━━━ Data section ━━━
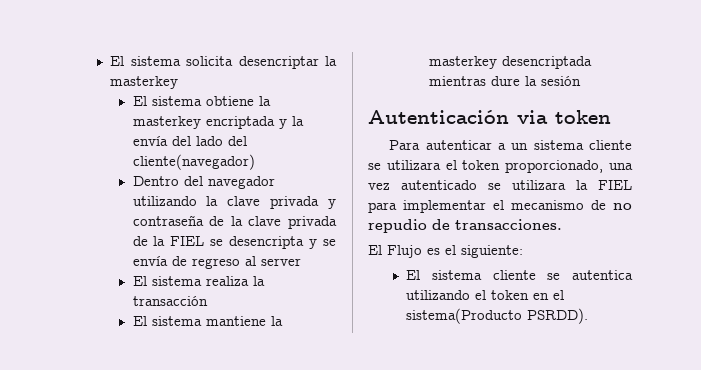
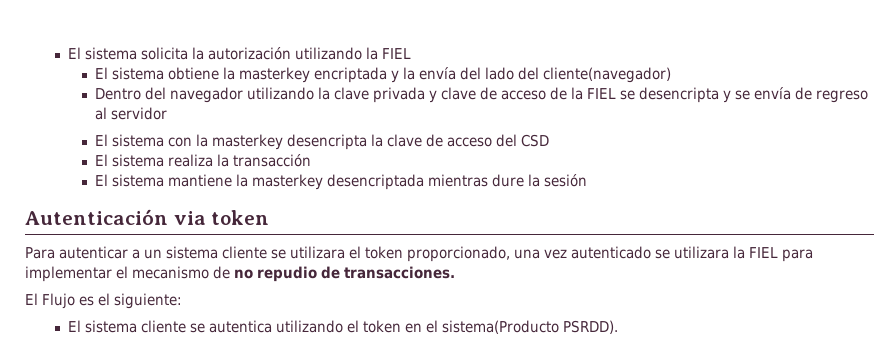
- El sistema solicita desencriptar la masterkey
+ El sistema solicita la autorización utilizando la FIEL
- Dentro del navegador utilizando la clave privada y contraseña de la clave privada de la FIEL se desencripta y se envía de regreso al server
+ Dentro del navegador utilizando la clave privada y clave de acceso de la FIEL se desencripta y se envía de regreso al servidor
+ El sistema con la masterkey desencripta la clave de acceso del CSD

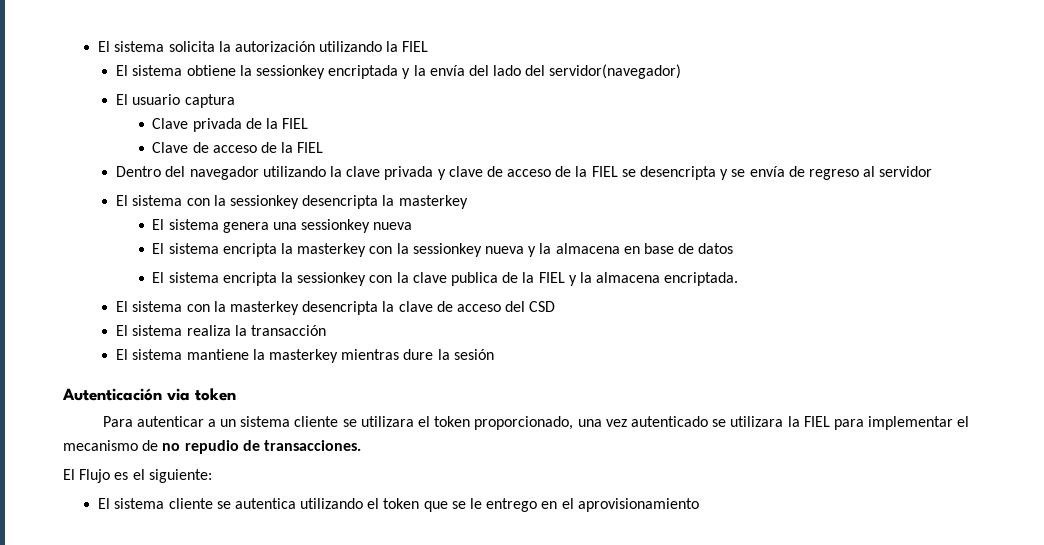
- El sistema obtiene la masterkey encriptada y la envía del lado del cliente(navegador)
+ El sistema obtiene la sessionkey encriptada y la envía del lado del servidor(navegador)
+ El usuario captura
+ Clave privada de la FIEL
+ Clave de acceso de la FIEL
+ El sistema con la sessionkey desencripta la masterkey
+ El sistema genera una sessionkey nueva
+ El sistema encripta la masterkey con la sessionkey nueva y la almacena en base de datos
+ El sistema encripta la sessionkey con la clave publica de la FIEL y la almacena encriptada.
- El sistema mantiene la masterkey desencriptada mientras dure la sesión
+ El sistema mantiene la masterkey mientras dure la sesión
- El sistema cliente se autentica utilizando el token en el sistema(Producto PSRDD).
+ El sistema cliente se autentica utilizando el token que se le entrego en el aprovisionamiento

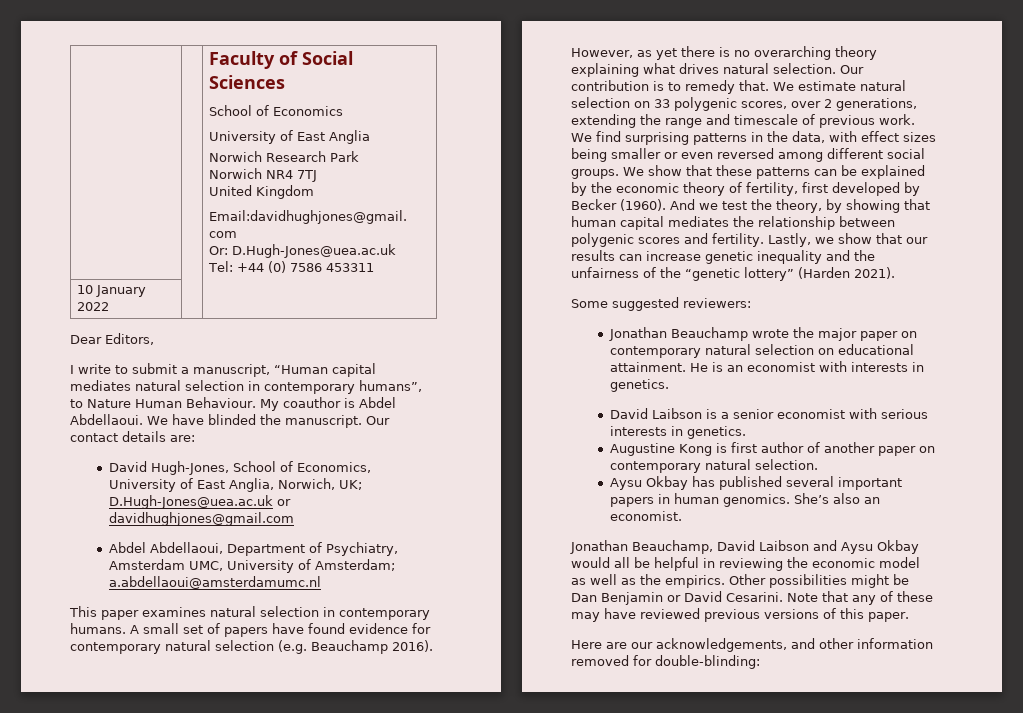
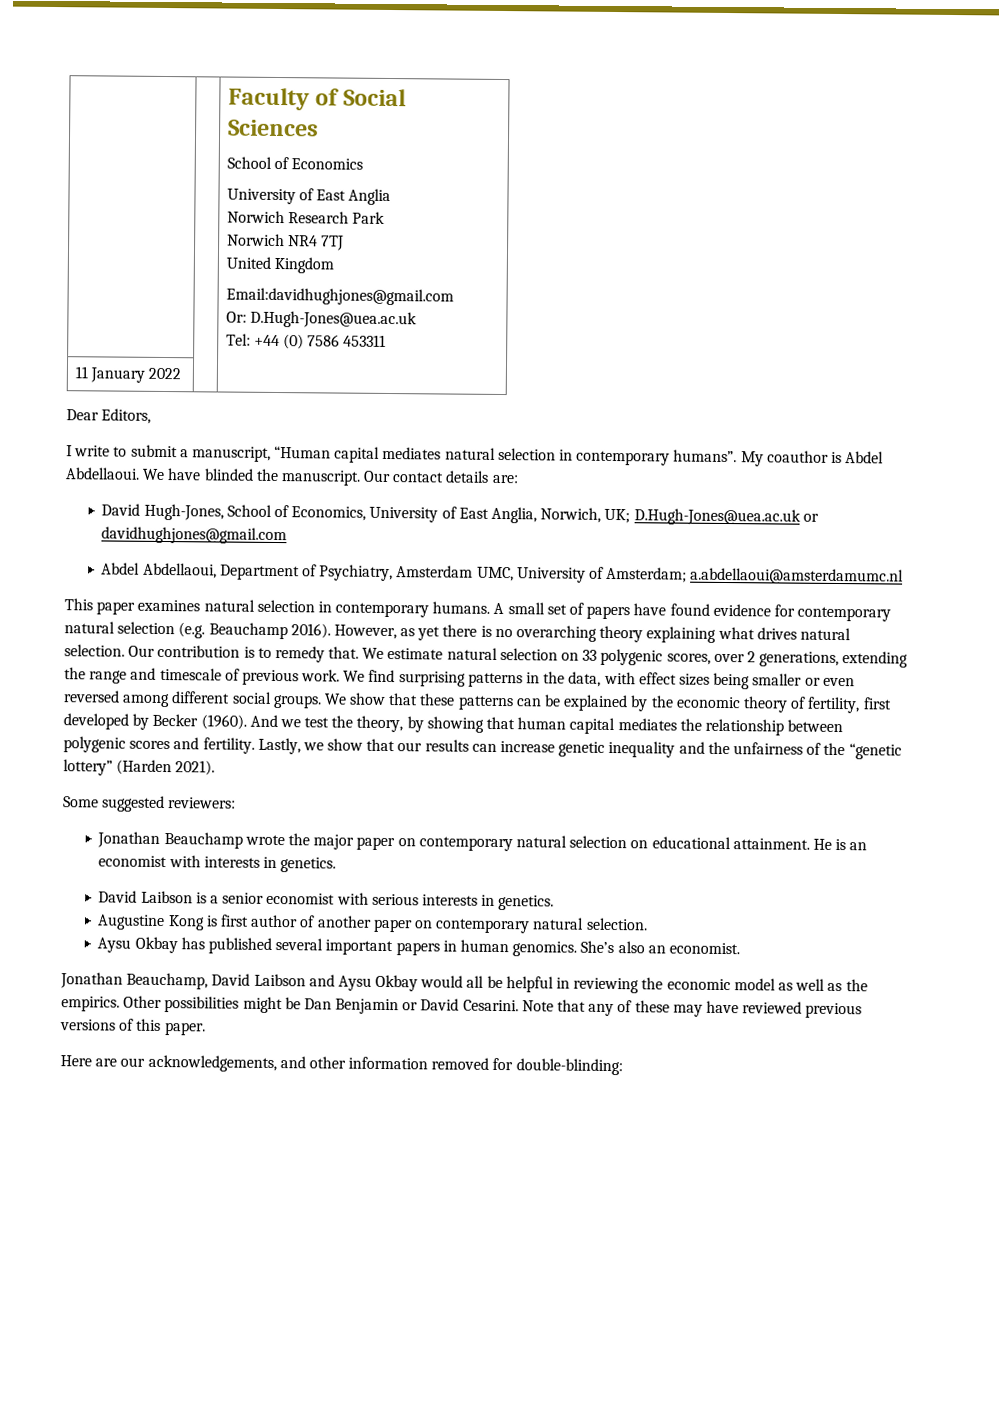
- 10 January 2022 | |
+ 11 January 2022 | |
- I write to submit a manuscript, “Human capital mediates natural selection in contemporary humans”, to Nature Human Behaviour.
+ I write to submit a manuscript, “Human capital mediates natural selection in contemporary humans”.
━━━
### Action item
With the pictures left out, give again exactly the lines from the one with "desencripta la masterkey" through the end of the data, both included.

### Finished exercise
+ El sistema con la sessionkey desencripta la masterkey
+ El sistema genera una sessionkey nueva
+ El sistema encripta la masterkey con la sessionkey nueva y la almacena en base de datos
+ El sistema encripta la sessionkey con la clave publica de la FIEL y la almacena encriptada.
- El sistema mantiene la masterkey desencriptada mientras dure la sesión
+ El sistema mantiene la masterkey mientras dure la sesión
- El sistema cliente se autentica utilizando el token en el sistema(Producto PSRDD).
+ El sistema cliente se autentica utilizando el token que se le entrego en el aprovisionamiento

- 10 January 2022 | |
+ 11 January 2022 | |
- I write to submit a manuscript, “Human capital mediates natural selection in contemporary humans”, to Nature Human Behaviour.
+ I write to submit a manuscript, “Human capital mediates natural selection in contemporary humans”.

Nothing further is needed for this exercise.